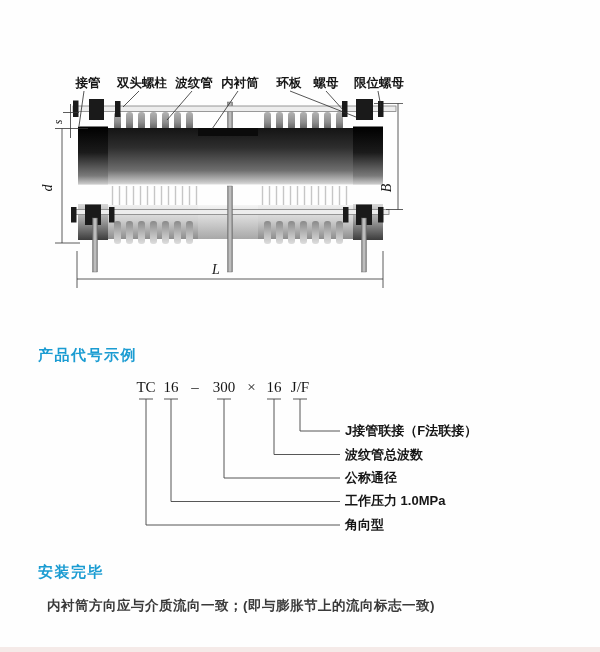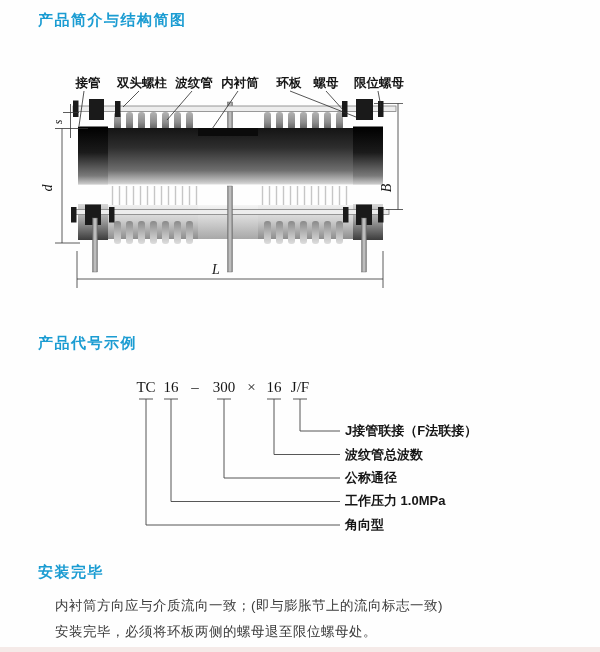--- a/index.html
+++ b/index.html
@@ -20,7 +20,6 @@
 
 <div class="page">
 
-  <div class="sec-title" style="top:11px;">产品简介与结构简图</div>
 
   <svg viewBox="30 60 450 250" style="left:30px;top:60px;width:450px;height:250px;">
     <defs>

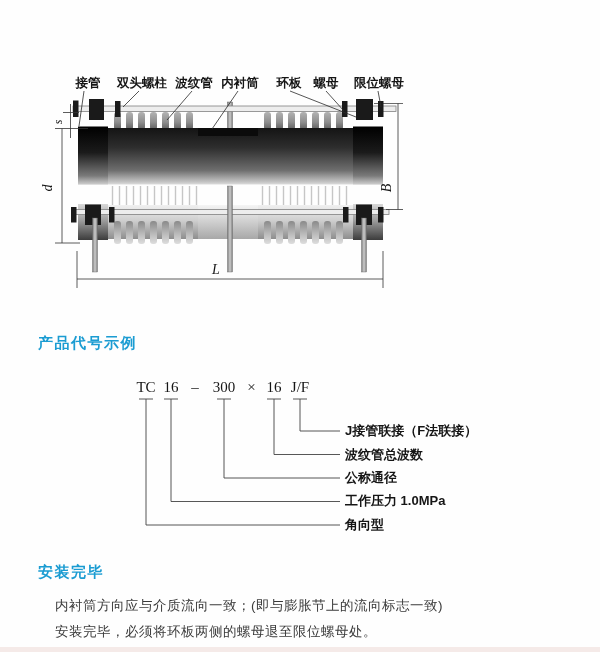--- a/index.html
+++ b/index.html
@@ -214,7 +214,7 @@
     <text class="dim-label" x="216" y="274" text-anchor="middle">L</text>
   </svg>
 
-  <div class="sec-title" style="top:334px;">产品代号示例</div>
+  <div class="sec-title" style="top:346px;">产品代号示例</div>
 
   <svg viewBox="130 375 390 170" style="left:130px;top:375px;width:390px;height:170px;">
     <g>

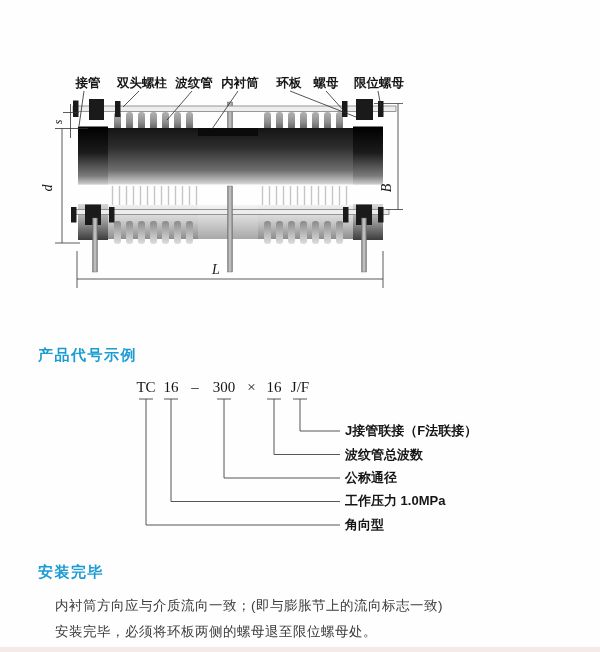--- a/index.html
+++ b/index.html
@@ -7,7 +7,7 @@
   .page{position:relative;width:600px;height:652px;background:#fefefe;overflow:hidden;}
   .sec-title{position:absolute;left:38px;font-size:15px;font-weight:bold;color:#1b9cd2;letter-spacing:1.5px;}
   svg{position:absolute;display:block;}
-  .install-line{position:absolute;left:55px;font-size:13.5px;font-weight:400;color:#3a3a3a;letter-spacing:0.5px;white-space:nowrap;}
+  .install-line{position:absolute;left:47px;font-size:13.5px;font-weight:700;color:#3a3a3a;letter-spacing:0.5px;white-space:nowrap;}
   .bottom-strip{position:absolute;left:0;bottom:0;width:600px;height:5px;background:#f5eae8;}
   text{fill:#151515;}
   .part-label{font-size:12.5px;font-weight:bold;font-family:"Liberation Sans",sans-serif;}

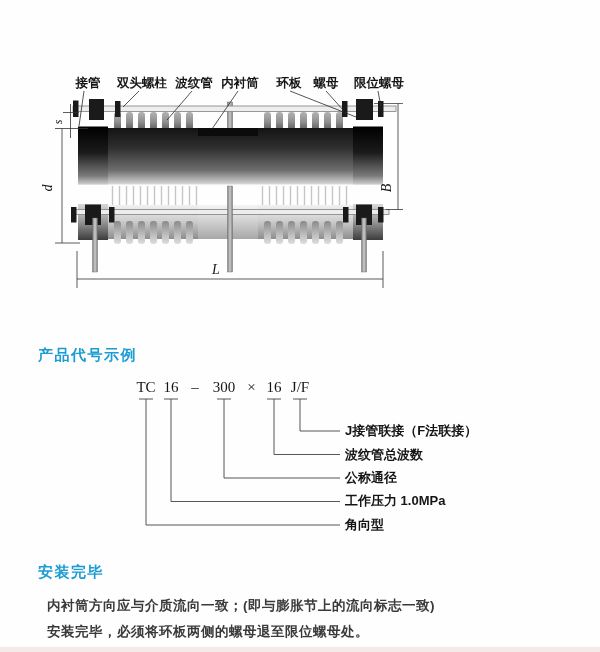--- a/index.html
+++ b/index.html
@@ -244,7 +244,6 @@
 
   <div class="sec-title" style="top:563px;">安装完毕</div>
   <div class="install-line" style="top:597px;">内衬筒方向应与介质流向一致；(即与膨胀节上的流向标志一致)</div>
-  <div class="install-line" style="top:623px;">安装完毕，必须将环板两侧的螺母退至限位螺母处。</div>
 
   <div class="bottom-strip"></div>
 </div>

○ ○ ○ ○ ○ ○ ○

• WHAT YOU ARE ASKED TO DO: Write down the full listing above exactly as it is, except for any images.

• SOLUTION TO THIS PROBLEM:
--- a/index.html
+++ b/index.html
@@ -20,7 +20,6 @@
 
 <div class="page">
 
-  <div class="sec-title" style="top:11px;">产品简介与结构简图</div>
 
   <svg viewBox="30 60 450 250" style="left:30px;top:60px;width:450px;height:250px;">
     <defs>

--- a/index.html
+++ b/index.html
@@ -214,7 +214,7 @@
     <text class="dim-label" x="216" y="274" text-anchor="middle">L</text>
   </svg>
 
-  <div class="sec-title" style="top:334px;">产品代号示例</div>
+  <div class="sec-title" style="top:346px;">产品代号示例</div>
 
   <svg viewBox="130 375 390 170" style="left:130px;top:375px;width:390px;height:170px;">
     <g>

--- a/index.html
+++ b/index.html
@@ -7,7 +7,7 @@
   .page{position:relative;width:600px;height:652px;background:#fefefe;overflow:hidden;}
   .sec-title{position:absolute;left:38px;font-size:15px;font-weight:bold;color:#1b9cd2;letter-spacing:1.5px;}
   svg{position:absolute;display:block;}
-  .install-line{position:absolute;left:55px;font-size:13.5px;font-weight:400;color:#3a3a3a;letter-spacing:0.5px;white-space:nowrap;}
+  .install-line{position:absolute;left:47px;font-size:13.5px;font-weight:700;color:#3a3a3a;letter-spacing:0.5px;white-space:nowrap;}
   .bottom-strip{position:absolute;left:0;bottom:0;width:600px;height:5px;background:#f5eae8;}
   text{fill:#151515;}
   .part-label{font-size:12.5px;font-weight:bold;font-family:"Liberation Sans",sans-serif;}

--- a/index.html
+++ b/index.html
@@ -244,7 +244,6 @@
 
   <div class="sec-title" style="top:563px;">安装完毕</div>
   <div class="install-line" style="top:597px;">内衬筒方向应与介质流向一致；(即与膨胀节上的流向标志一致)</div>
-  <div class="install-line" style="top:623px;">安装完毕，必须将环板两侧的螺母退至限位螺母处。</div>
 
   <div class="bottom-strip"></div>
 </div>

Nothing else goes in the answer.